Aim of the task
Please return each entry that follows exactly as written, and keep the pictures out.

Given records
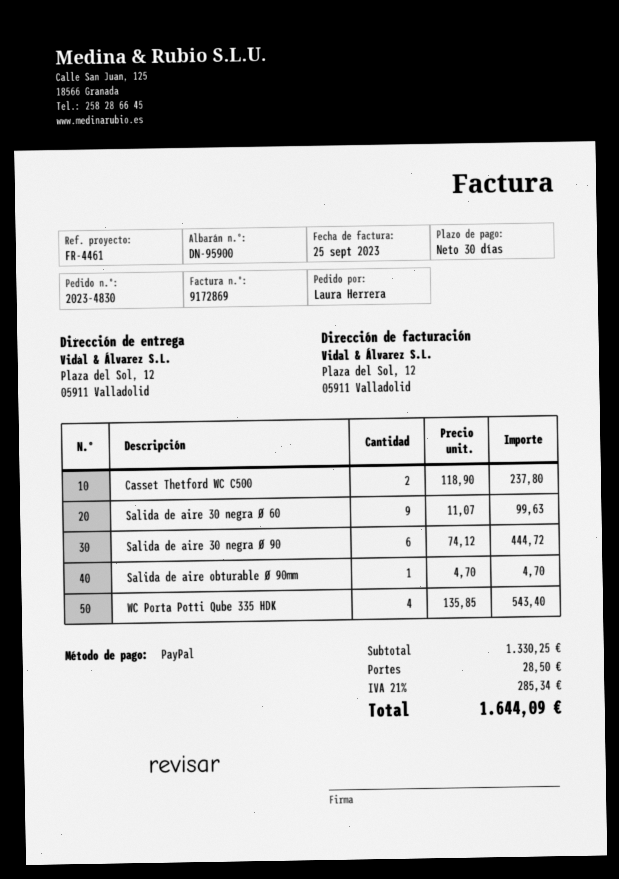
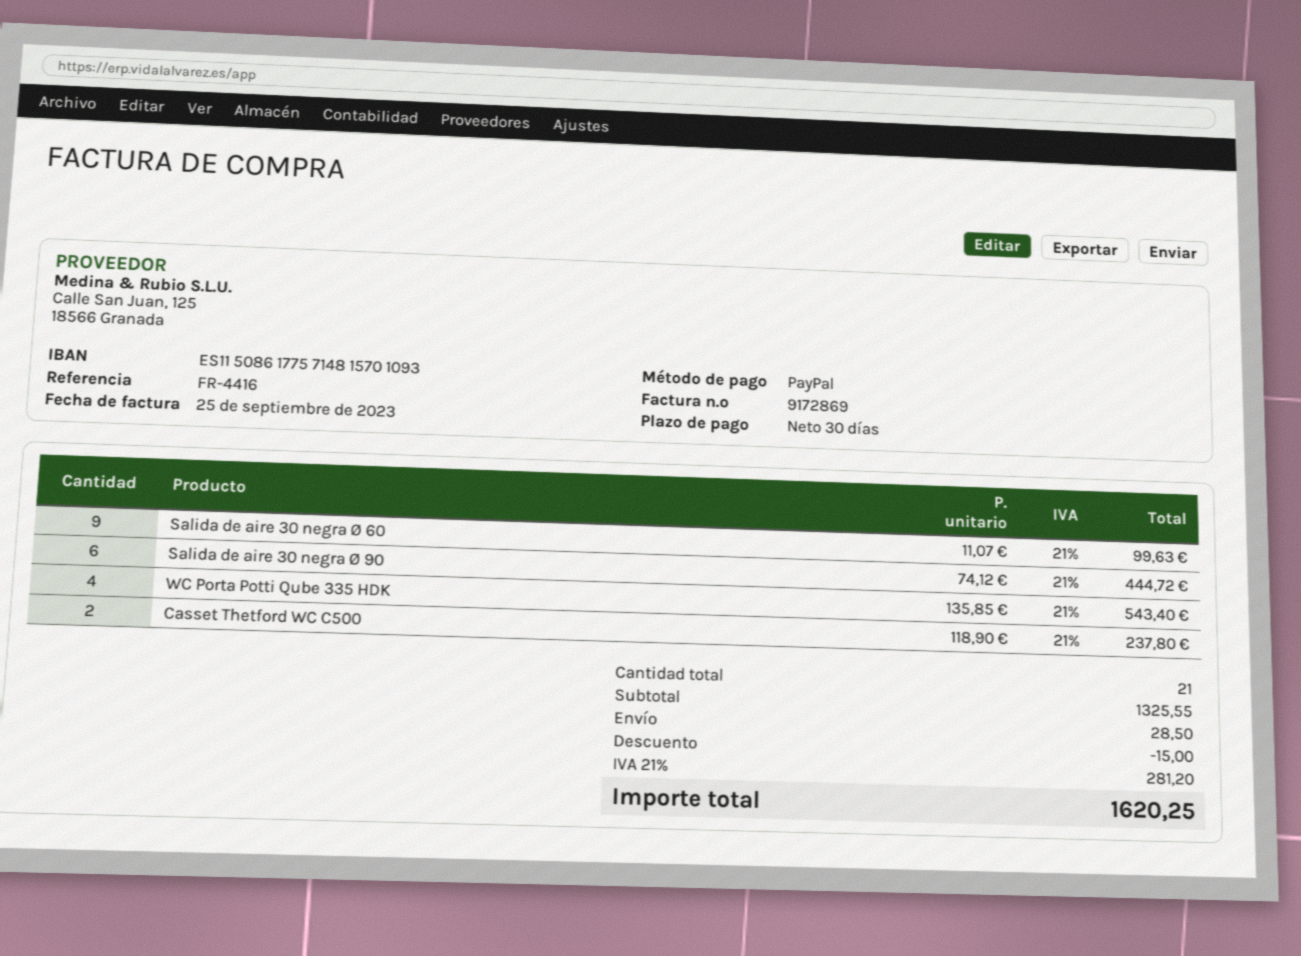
reference: FR-4461 -> FR-4416
Salida de aire obturable Ø 90mm: 1 x 4.70 = 4.70 -> none
subtotal: 1330.25 -> 1325.55
discount: none -> 15.00
tax: 21% = 285.34 -> 21% = 281.20
total: 1644.09 -> 1620.25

Output of the exercise
reference: FR-4461 -> FR-4416
Salida de aire obturable Ø 90mm: 1 x 4.70 = 4.70 -> none
subtotal: 1330.25 -> 1325.55
discount: none -> 15.00
tax: 21% = 285.34 -> 21% = 281.20
total: 1644.09 -> 1620.25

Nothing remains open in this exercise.